A very minor artefact from these preparations has rested in my kitchen cupboard for the last 25 years. Some time before polling day, David Wilkinson, Deputy Secretary of the London Labour Party, rang me with a fund-raising wheeze. “Let’s get some celebration mugs made, to go on sale straight after the election. People are bound to want some souvenirs and I’m sure we will sell out.” There’s quite a long production lead-time needed in the souvenir mugs trade, so we had to get the design ready right away, which I duly did. I culled a few words from the manifesto – thereby removing the need to send the text to be approved by the Leader’s Office, always a complicated process – and produced the artwork. I waived my fee, asking for half-a-dozen mugs instead, and everything went ahead. I picked up the mugs a few days after 1 May, and gave them all away except for one, which has been in my house ever since.

I have seen virtually no publicity marking the silver anniversary of Labour’s greatest ever election victory. There are local elections in the UK this coming Thursday in which, whisper it softly, the party could do well. But superstitious lot that us political groupies are, we don’t want to jinx the results. So fingers crossed for a good result that night.

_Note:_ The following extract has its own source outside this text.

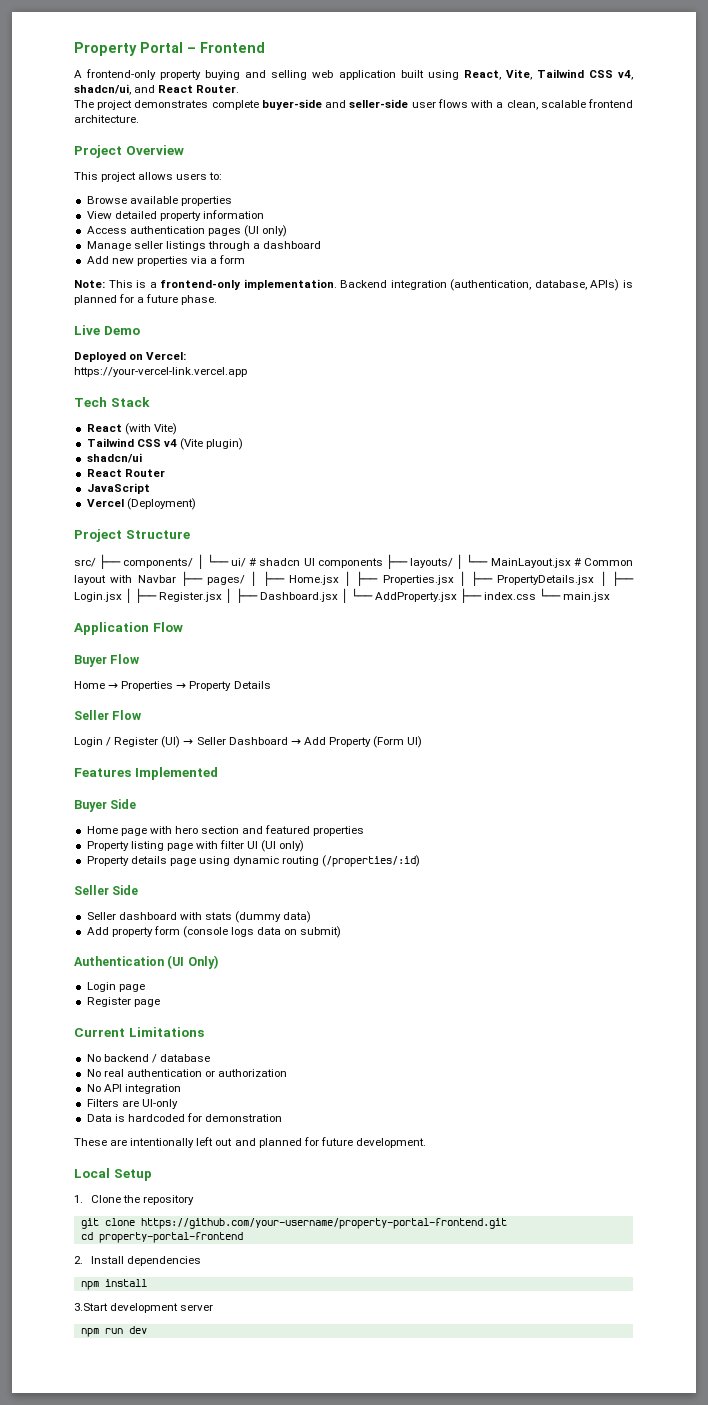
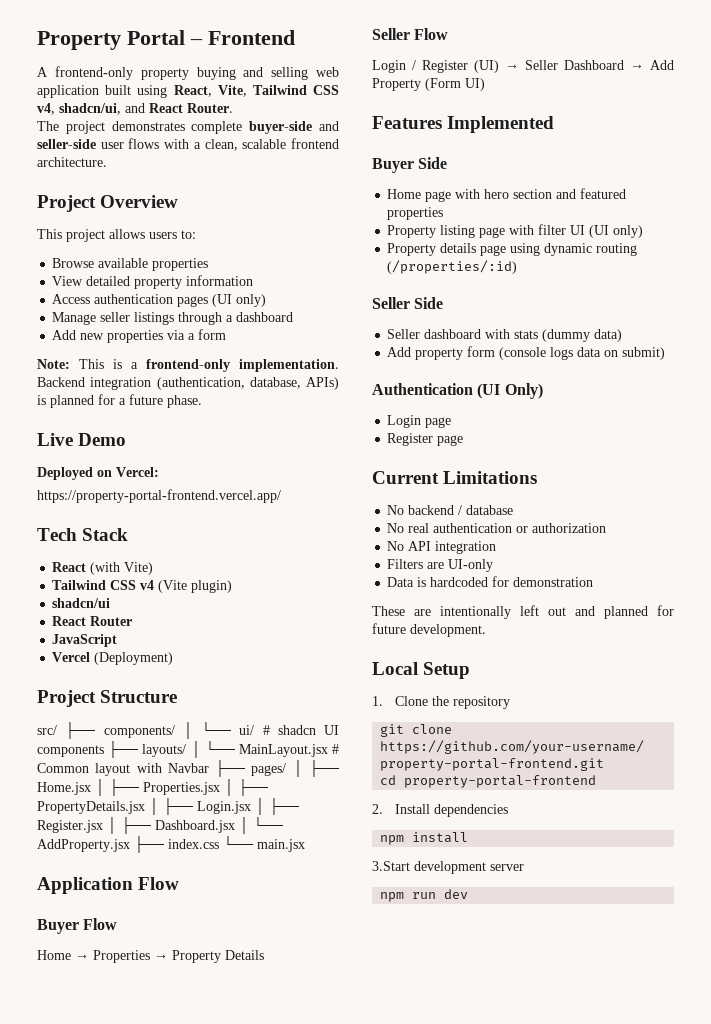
- https://your-vercel-link.vercel.app
+ https://property-portal-frontend.vercel.app/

The 1997-2010 Labour governments did achieve a huge amount, something that has been conveniently forgotten by those who took command in the bleak years between 2015 and 2019. One of those who held the faith throughout that period is Alan Johnson, postman, union official, politician and writer, who was first elected as an MP in 1997 and became a cabinet minister seven years later. Back in 2015, he wrote this piece in the Guardian, and it acts as a useful summary of some of the many achievements of the 1997-2010 years:

Before new party members become enmeshed in the “culture of betrayal”, it’s worth taking a second to examine the charge that Labour in government did nothing for working people.
Leave aside the transformation in health and education (plus additional jobs and extra pay for nurses and teachers), the 3,000 Sure Start centres, the Disability Discrimination Act, the Human Rights Act, civil partnerships, rescuing 1.2 million children from absolute poverty and 1.8 million from relative poverty, pension credit (which made the single biggest contribution to the fact that for the first time in recorded history being old is no longer associated with being poor), the Pension Protection Fund, the resuscitation of apprenticeships and the world’s first legally enforceable carbon reduction targets. Is it accurate to suggest that trade unionists fared badly in the Blair years?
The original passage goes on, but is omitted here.